Does the 565 euro limit apply to gross or net income?

It's closest to net, but not exactly either term the way most people use them. The comparison figure itself, 565 euros, already accounts for a standard flat monthly deduction for work-related expenses, currently around 102.50 euros for regular employees. That's why the actual gross salary someone can earn while staying under the line works out to roughly 667.50 euros, not 565 euros gross. Minijob income doesn't get that same deduction applied the same way, which is part of why it has its own, higher 603 euro ceiling instead.

My spouse has a minijob and also earns a bit from renting out a room. Does that combine?

Yes, and this is one of the more commonly missed rules. Income from different sources, employment, minijobs, rental income, investment returns, self-employment, all gets added together when the Krankenkasse calculates whether someone is under the limit. A minijob comfortably under 603 euros on its own can still push a person over if rental or investment income gets added on top, so it's worth calculating the combined total rather than checking each income source against the limit separately.

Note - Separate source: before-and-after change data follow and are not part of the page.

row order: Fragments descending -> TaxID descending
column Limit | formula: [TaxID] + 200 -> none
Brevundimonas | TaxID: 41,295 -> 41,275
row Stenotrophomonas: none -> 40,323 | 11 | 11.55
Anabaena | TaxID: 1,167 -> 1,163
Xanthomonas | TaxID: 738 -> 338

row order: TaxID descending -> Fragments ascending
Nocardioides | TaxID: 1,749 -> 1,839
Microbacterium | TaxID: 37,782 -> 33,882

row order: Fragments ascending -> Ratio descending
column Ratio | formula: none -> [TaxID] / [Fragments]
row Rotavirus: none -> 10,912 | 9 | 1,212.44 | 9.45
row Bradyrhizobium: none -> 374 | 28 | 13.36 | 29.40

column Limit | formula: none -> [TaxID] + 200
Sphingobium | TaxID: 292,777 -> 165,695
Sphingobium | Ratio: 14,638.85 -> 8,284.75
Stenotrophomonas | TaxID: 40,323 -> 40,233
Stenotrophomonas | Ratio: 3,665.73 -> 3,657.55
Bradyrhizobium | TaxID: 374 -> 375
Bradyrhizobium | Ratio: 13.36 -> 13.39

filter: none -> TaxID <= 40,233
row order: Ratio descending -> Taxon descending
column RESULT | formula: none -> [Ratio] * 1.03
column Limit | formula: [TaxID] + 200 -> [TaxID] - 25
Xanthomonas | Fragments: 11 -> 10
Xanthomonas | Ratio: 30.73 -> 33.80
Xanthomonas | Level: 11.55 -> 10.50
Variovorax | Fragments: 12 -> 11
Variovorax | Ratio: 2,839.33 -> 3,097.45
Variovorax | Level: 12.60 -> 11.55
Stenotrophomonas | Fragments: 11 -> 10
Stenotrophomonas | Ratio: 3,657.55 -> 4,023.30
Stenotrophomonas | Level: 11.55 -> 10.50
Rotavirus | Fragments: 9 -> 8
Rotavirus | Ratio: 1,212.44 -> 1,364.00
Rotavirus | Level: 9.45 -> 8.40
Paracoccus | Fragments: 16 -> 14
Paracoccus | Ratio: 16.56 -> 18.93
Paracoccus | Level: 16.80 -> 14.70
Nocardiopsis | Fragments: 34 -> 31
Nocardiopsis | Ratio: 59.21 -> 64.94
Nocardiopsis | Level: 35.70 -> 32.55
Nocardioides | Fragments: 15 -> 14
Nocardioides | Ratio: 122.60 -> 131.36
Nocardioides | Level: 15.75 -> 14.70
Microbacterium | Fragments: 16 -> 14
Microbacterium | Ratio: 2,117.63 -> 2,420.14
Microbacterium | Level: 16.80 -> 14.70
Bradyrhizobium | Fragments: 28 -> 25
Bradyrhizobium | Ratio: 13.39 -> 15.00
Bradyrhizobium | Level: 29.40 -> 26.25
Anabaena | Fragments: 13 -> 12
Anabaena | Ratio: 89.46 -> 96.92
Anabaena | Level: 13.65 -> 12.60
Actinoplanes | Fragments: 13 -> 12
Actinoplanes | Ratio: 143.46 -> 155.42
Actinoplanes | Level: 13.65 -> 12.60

What actually happens if we go over the limit for a couple of months?

You're required to notify your Krankenkasse promptly once you know the limit has been or will be exceeded, rather than waiting for their yearly review questionnaire. Depending on whether it looks like a temporary or an ongoing change, coverage may end going forward from that point, and your spouse would need their own insurance, typically as a voluntary statutory member or, if eligible, private insurance. German courts have also found that Krankenkassen generally can't reach back and cancel coverage retroactively for a period already properly assessed, they can only act from when they're actually informed, which matters if a tax assessment arrives late showing income was technically higher than expected.